### RECORDS TO USE ###

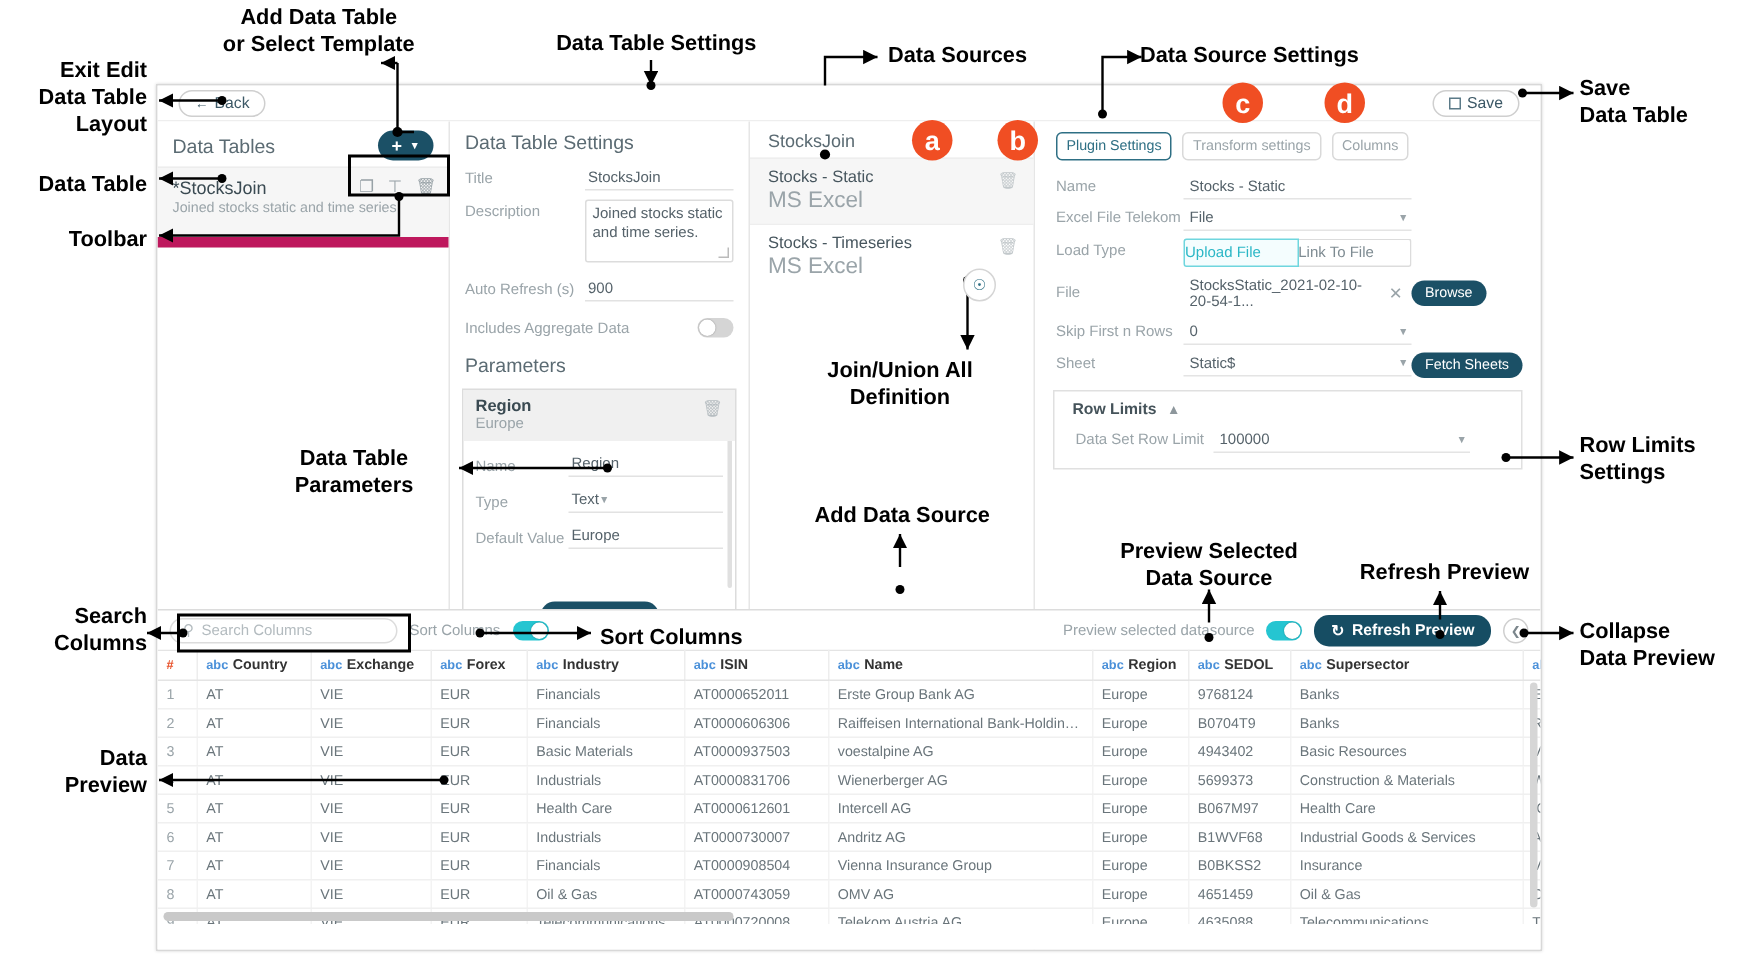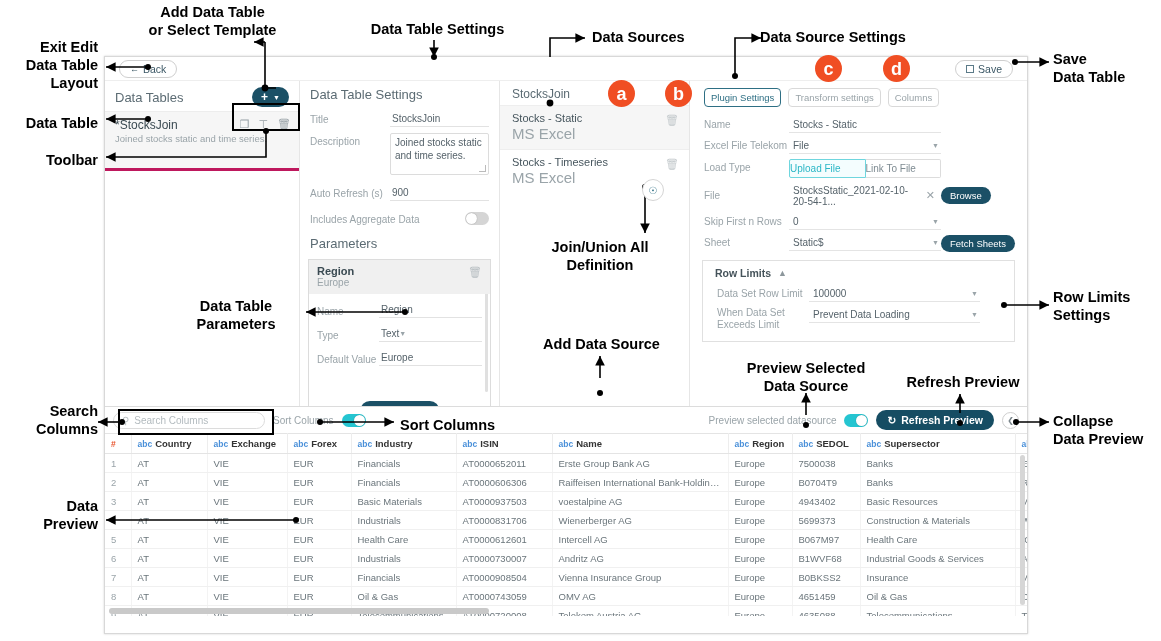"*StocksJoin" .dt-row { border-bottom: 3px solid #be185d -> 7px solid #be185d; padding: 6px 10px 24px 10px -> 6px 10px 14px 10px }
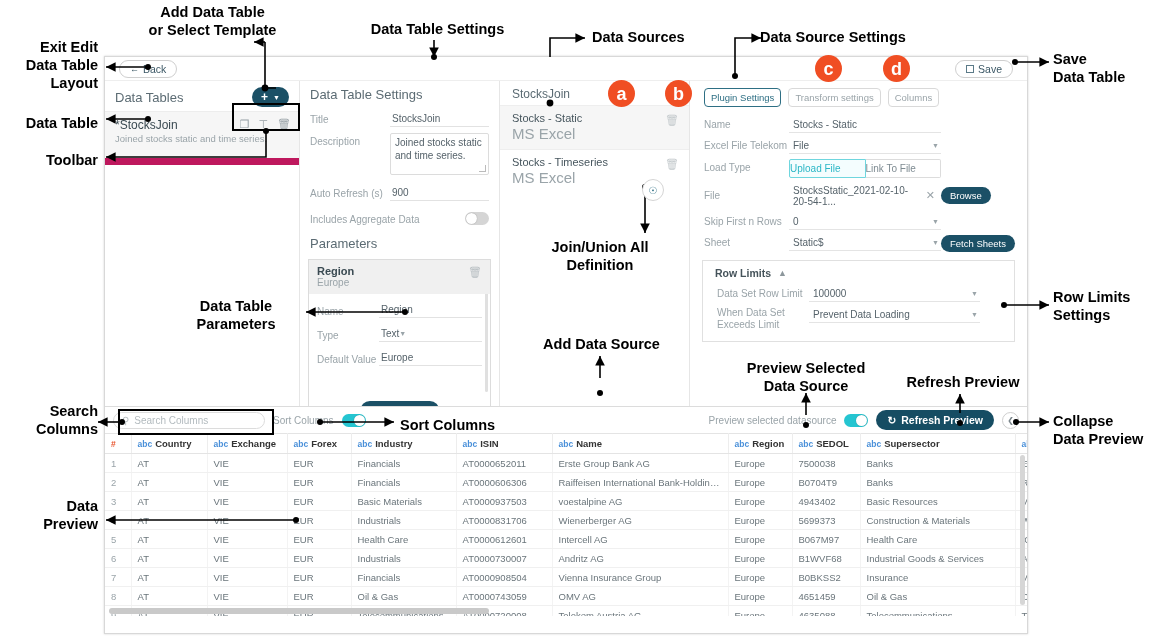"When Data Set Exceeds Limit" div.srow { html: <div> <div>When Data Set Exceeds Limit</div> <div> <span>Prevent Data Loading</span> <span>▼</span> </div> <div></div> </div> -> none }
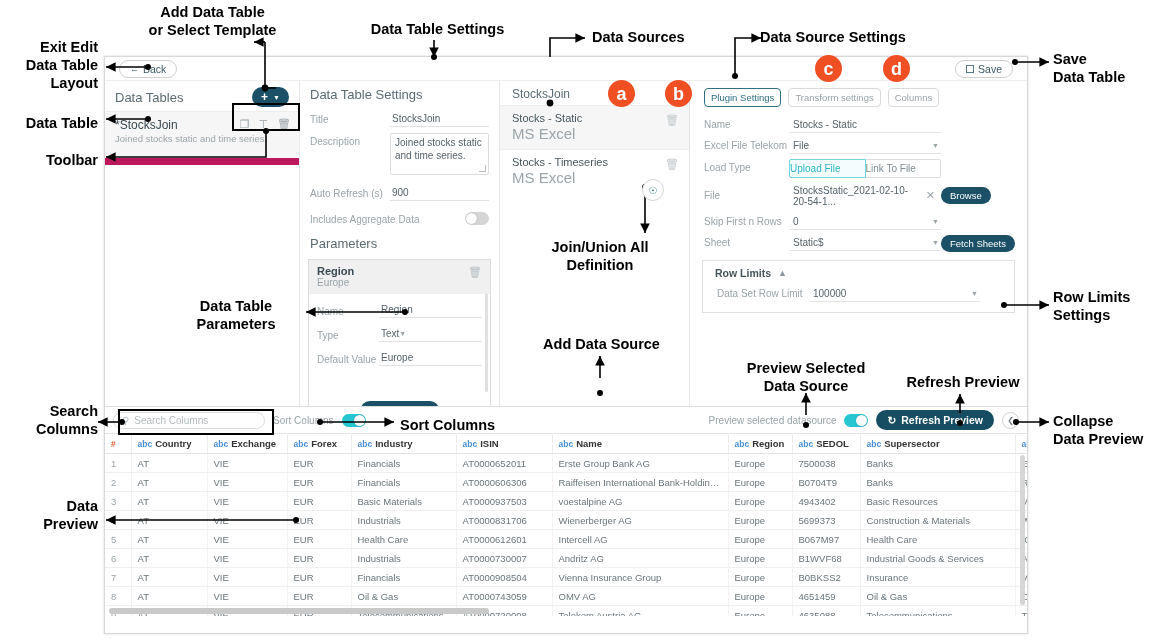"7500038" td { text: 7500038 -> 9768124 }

###
### RECORDS TO USE ###

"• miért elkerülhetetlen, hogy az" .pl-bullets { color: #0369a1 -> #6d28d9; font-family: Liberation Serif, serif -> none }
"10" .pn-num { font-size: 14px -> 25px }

###
### RECORDS TO USE ###

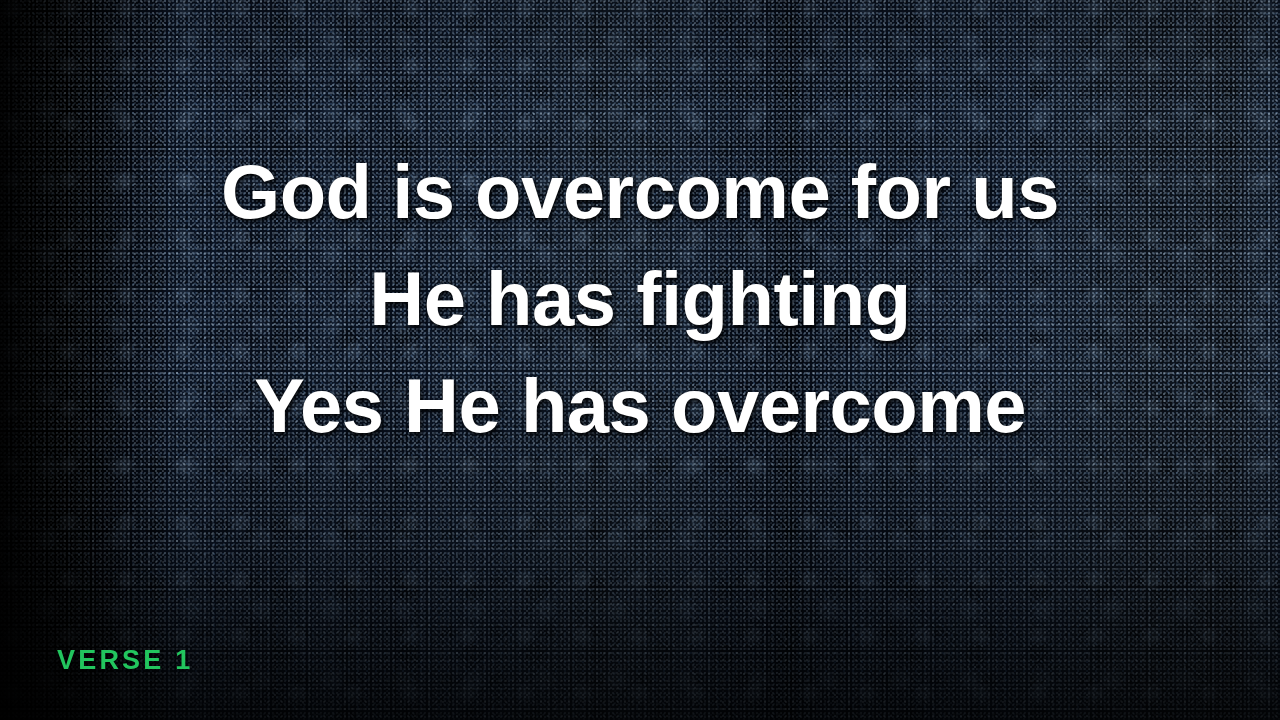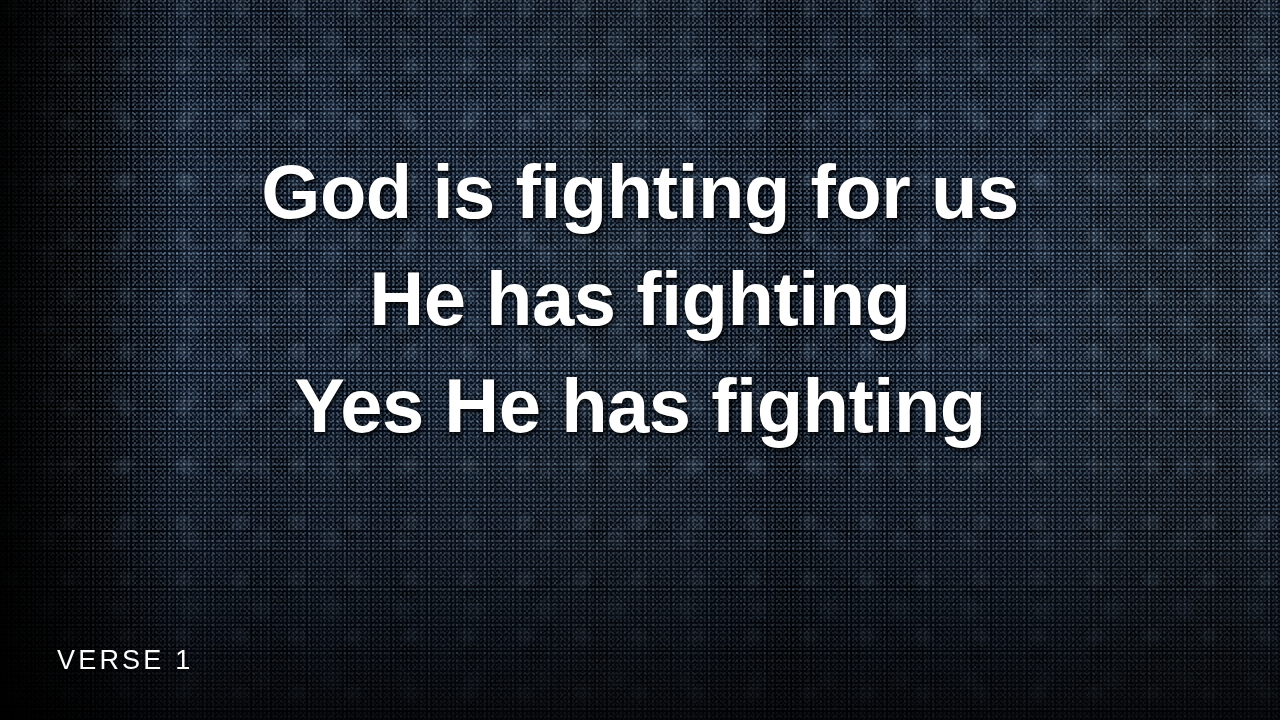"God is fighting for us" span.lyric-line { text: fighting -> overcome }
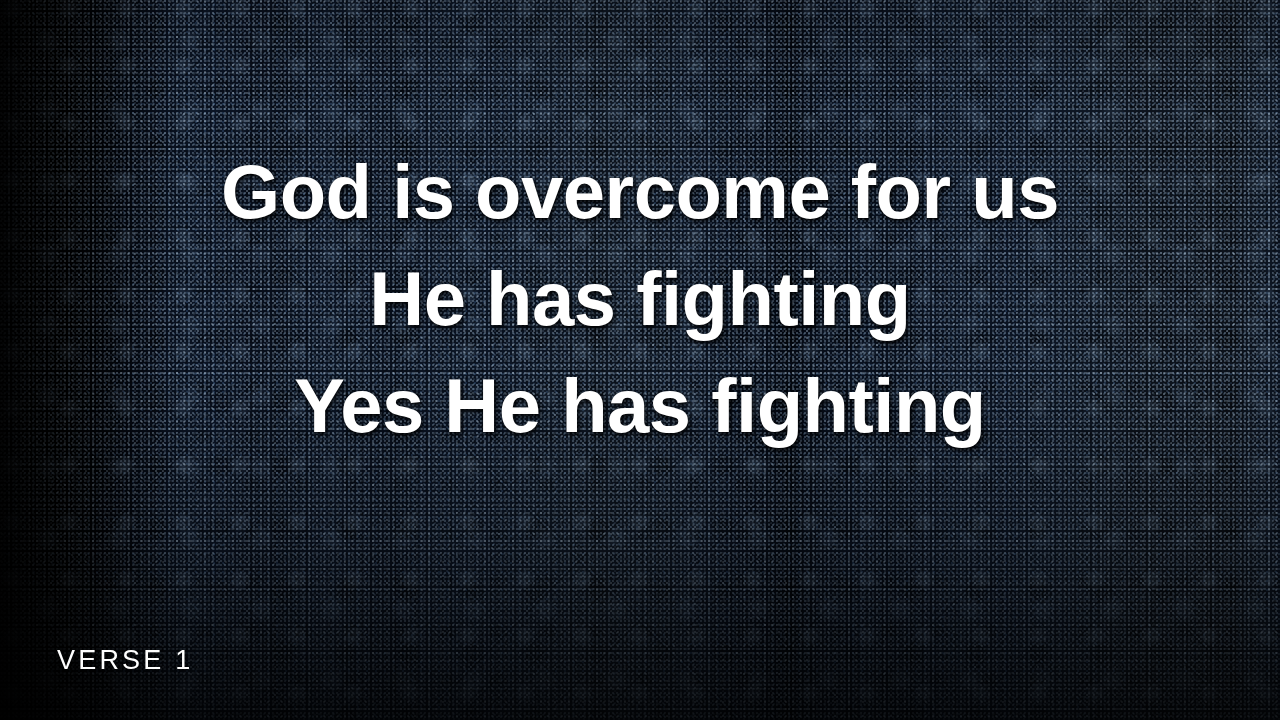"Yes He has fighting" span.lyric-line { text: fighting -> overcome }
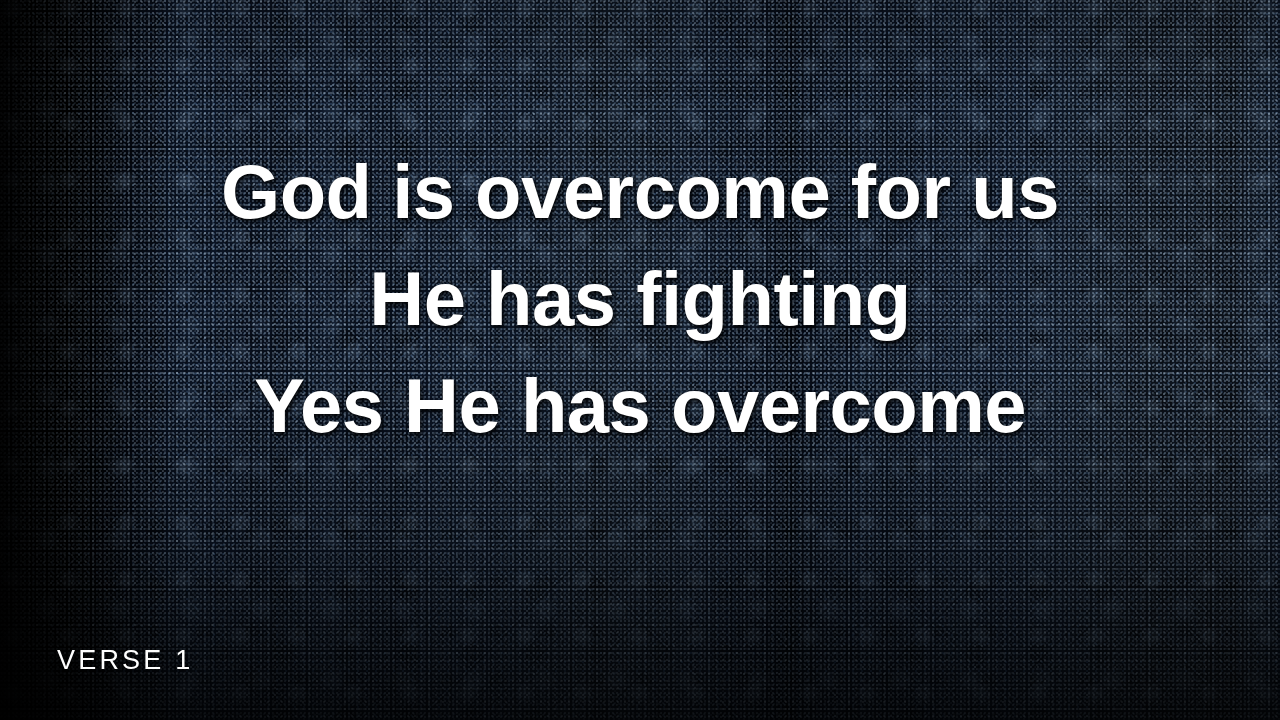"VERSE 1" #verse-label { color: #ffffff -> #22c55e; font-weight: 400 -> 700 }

###

_DESCRIPTION OF THE TASK_
Since the pictures are not part of the copy, please transcribe only the lines above from the one with "border-bottom: 3px solid" through the one with "text: 7500038 ->", exactly and with both ends.

_TASK RESULT_
"*StocksJoin" .dt-row { border-bottom: 3px solid #be185d -> 7px solid #be185d; padding: 6px 10px 24px 10px -> 6px 10px 14px 10px }
"When Data Set Exceeds Limit" div.srow { html: <div> <div>When Data Set Exceeds Limit</div> <div> <span>Prevent Data Loading</span> <span>▼</span> </div> <div></div> </div> -> none }
"7500038" td { text: 7500038 -> 9768124 }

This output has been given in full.